**RECORDS SHOWN**
>>>>

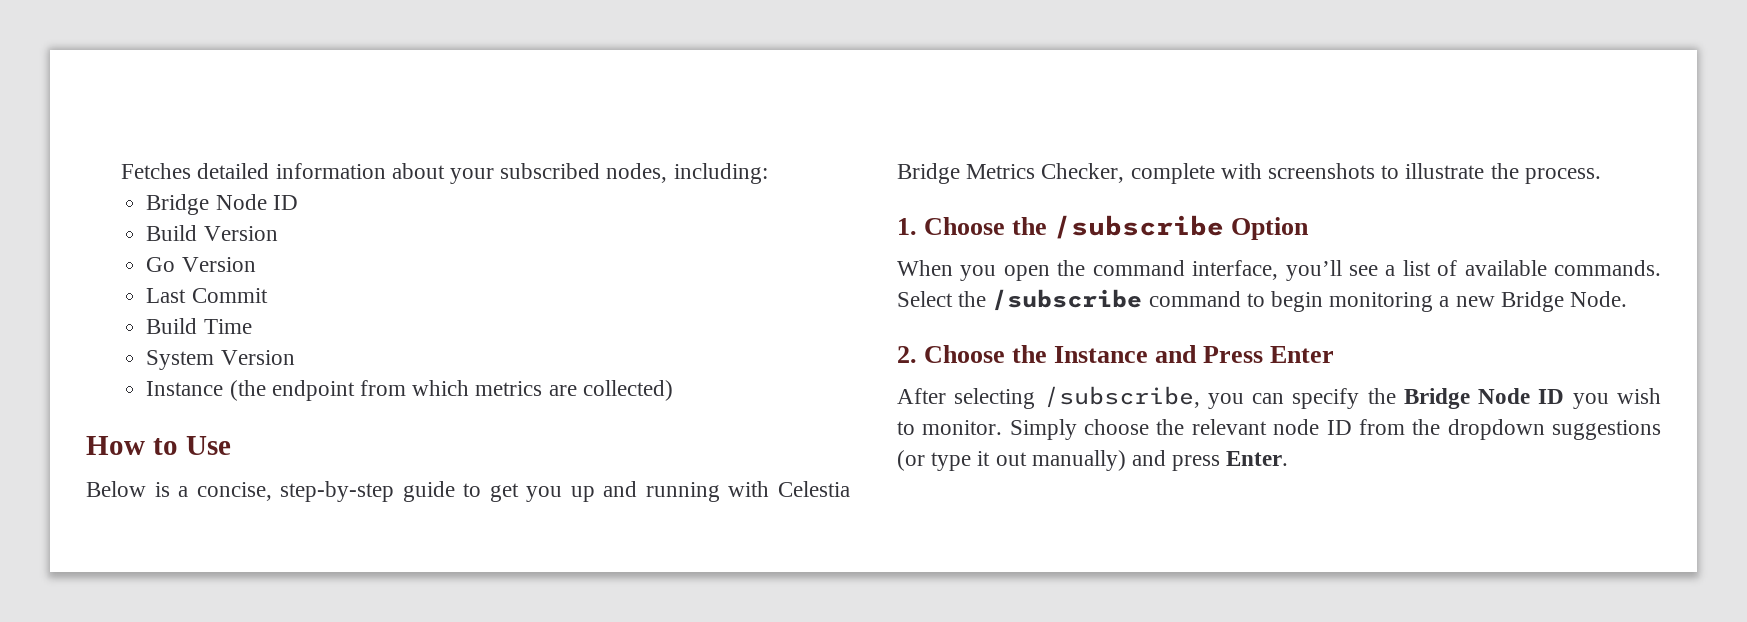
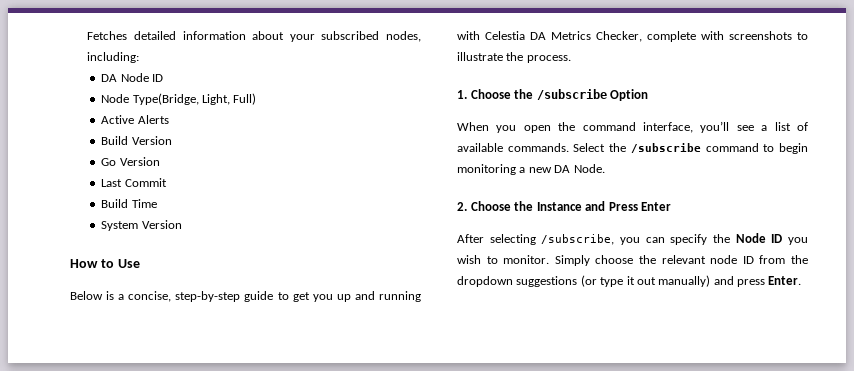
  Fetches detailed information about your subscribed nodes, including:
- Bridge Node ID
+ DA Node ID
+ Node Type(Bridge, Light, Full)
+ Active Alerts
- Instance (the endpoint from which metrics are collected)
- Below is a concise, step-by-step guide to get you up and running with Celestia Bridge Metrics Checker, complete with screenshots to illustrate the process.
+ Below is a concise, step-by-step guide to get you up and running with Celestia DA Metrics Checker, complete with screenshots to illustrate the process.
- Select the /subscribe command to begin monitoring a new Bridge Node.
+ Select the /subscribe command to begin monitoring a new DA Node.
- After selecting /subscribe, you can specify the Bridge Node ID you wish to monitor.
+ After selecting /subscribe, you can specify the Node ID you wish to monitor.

<<<<
>>>>

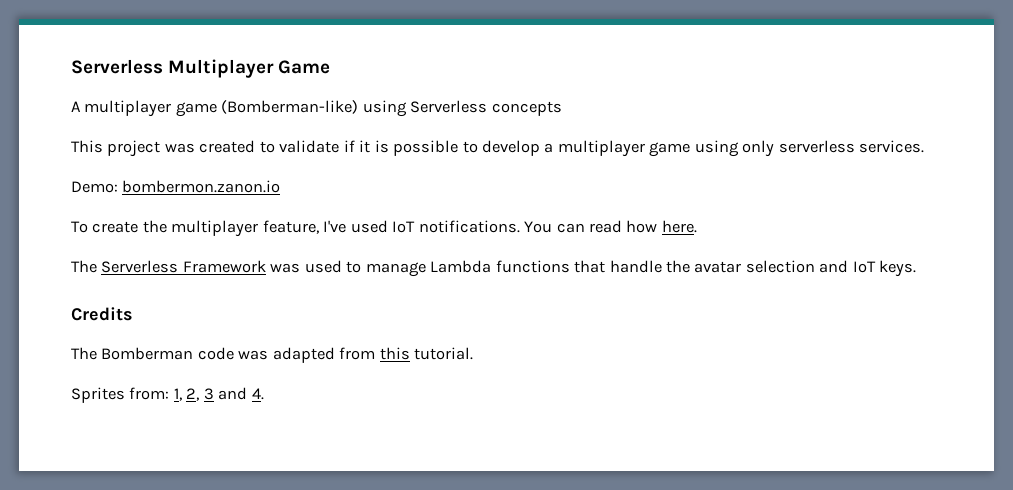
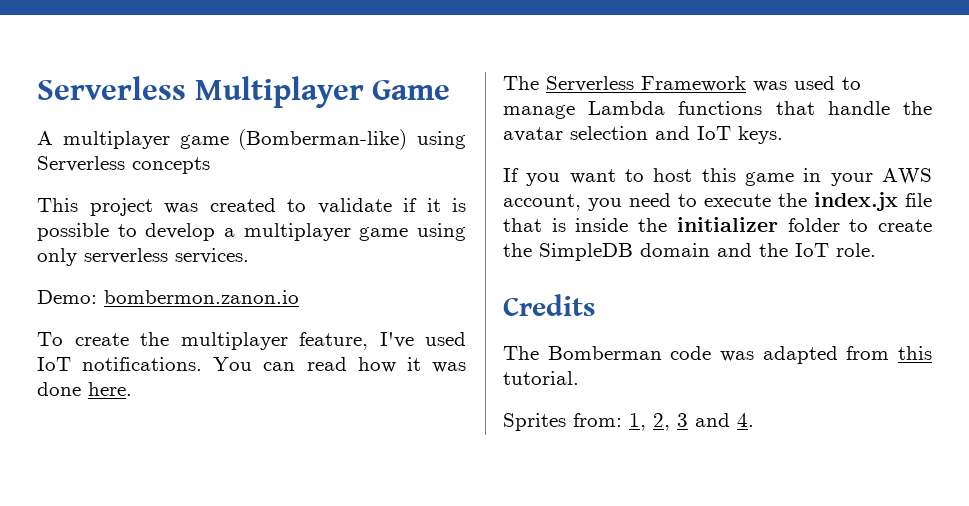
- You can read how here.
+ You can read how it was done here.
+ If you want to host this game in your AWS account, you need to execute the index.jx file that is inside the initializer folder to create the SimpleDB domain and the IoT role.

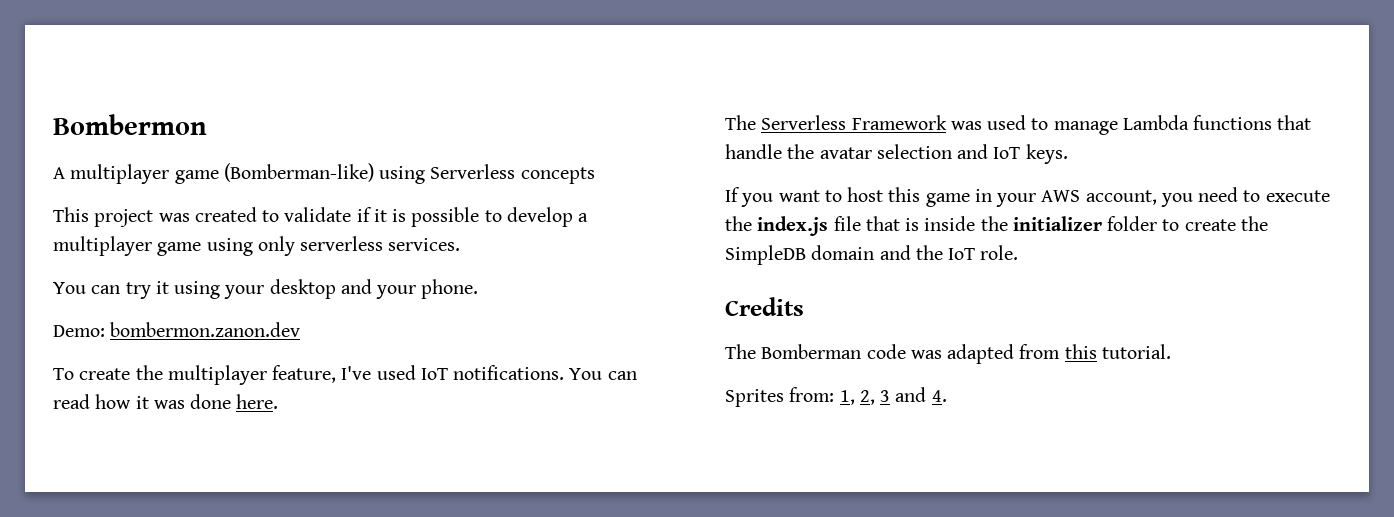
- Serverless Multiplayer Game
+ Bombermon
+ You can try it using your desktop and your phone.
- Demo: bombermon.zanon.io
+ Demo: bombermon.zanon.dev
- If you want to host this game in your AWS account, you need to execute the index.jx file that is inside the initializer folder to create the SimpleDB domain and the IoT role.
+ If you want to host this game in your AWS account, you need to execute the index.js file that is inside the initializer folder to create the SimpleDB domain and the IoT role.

<<<<
>>>>

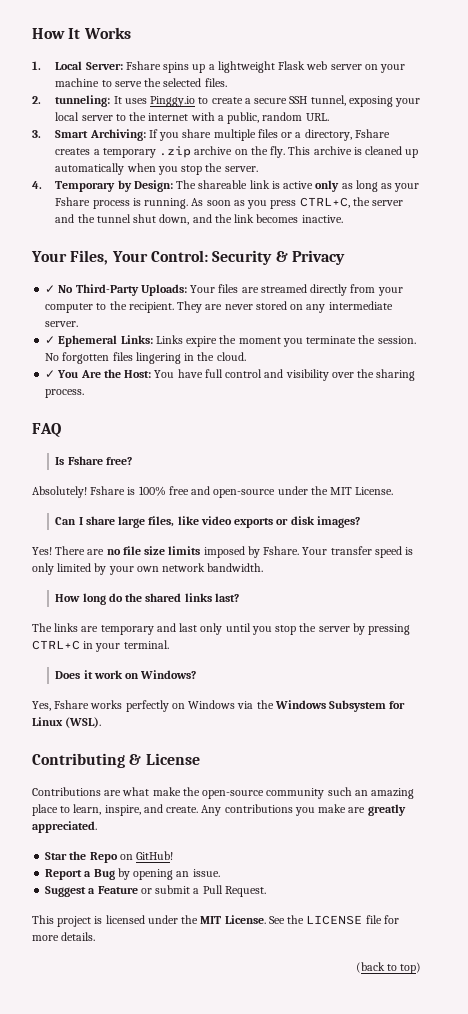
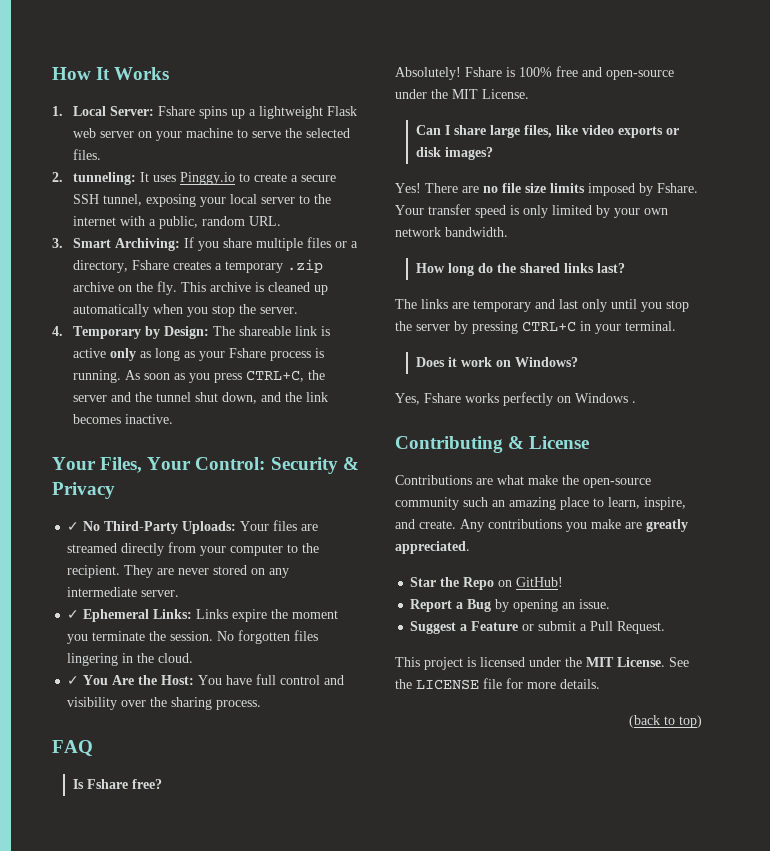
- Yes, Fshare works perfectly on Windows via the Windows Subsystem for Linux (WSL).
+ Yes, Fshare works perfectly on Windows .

<<<<

**BRIEF**
Please copy the lines above from the line with "- Below is a" up to and including the line with "with Celestia DA", exactly as written and with nothing else.

**SOLUTION TO THIS PROBLEM**
- Below is a concise, step-by-step guide to get you up and running with Celestia Bridge Metrics Checker, complete with screenshots to illustrate the process.
+ Below is a concise, step-by-step guide to get you up and running with Celestia DA Metrics Checker, complete with screenshots to illustrate the process.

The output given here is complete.